As filed with the Securities and Exchange Commission on July 23, 2013
Registration No. 333-183455
UNITED STATES
SECURITIES AND EXCHANGE COMMISSION
Washington, D.C. 20549
Post-Effective Amendment No. 1 to
FORM S-8
REGISTRATION STATEMENT
Under
The Securities Act of 1933
TILE SHOP HOLDINGS, INC.
(Exact name of registrant as specified in its charter)

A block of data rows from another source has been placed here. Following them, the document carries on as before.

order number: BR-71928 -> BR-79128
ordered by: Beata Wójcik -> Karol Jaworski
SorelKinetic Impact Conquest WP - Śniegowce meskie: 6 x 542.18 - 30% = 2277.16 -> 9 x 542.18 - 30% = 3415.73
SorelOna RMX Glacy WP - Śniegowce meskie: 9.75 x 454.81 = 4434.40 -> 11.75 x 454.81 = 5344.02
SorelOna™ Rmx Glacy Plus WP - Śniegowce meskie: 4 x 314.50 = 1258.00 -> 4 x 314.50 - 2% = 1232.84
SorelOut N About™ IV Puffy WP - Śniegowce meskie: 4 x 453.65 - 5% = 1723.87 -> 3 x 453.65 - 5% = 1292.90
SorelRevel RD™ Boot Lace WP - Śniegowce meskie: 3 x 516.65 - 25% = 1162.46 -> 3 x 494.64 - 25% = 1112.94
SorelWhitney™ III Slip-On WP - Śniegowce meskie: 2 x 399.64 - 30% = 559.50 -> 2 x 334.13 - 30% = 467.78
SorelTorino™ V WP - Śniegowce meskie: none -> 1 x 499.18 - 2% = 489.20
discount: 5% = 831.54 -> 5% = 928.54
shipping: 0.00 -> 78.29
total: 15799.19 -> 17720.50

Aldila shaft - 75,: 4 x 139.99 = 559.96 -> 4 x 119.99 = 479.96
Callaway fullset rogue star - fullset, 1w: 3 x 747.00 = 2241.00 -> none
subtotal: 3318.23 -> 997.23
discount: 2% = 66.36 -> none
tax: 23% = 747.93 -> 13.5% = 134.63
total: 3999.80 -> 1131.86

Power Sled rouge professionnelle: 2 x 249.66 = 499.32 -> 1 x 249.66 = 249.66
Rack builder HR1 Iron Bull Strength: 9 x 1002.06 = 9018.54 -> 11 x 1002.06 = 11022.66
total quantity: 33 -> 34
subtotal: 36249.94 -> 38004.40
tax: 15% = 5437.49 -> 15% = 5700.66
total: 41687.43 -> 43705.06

Delaware | 45-5538095 | |||
(State or other jurisdiction of incorporation) |
(IRS Employer Identification No.) |
14000 Carlson Parkway, Plymouth, Minnesota 55441
(Address of principal executive offices, including ZIP code)
2012 Equity Award Plan
(Full title of the plan)
Robert A. Rucker Chief Executive Officer Tile Shop Holdings, Inc. 14000 Carlson Parkway Plymouth, Minnesota 55441 (763) 852-2901 (Name, address, including zip code, and telephone number, including area code, of agent for service) |
with a copy to: John R. Houston, Esq. Fredrikson & Byron, P.A. 200 South Sixth Street Suite 4000 Minneapolis, Minnesota 55402 (612) 492-7000 |
Indicate by check mark whether the registrant is a large accelerated filer, an accelerated filer, a non-accelerated filer, or a smaller reporting company. See the definitions of “large accelerated filer,” “accelerated filer,” and “smaller reporting company” in Rule 12b-2 of the Exchange Act. (Check one):
Large accelerated filer ¨ | Accelerated filer T | |
Non-accelerated filer ¨ | (Do not check if a smaller reporting company) | Smaller reporting company ¨ |
EXPLANATORY NOTE
This Post-Effective Amendment No. 1 (“Amendment”) to the Registration Statement on Form S-8 of Tile Shop Holdings, Inc. (the “Registrant”), as filed with the Securities and Exchange Commission (“SEC”) on August 21, 2012 (the “Form S-8”), is being filed solely for the purpose of correcting the signature page of the Registration Statement. The Form S-8 inadvertently omitted the signatures of the majority of the members of the board of directors, as required by Instruction Number 1 to the Signatures on Form S-8.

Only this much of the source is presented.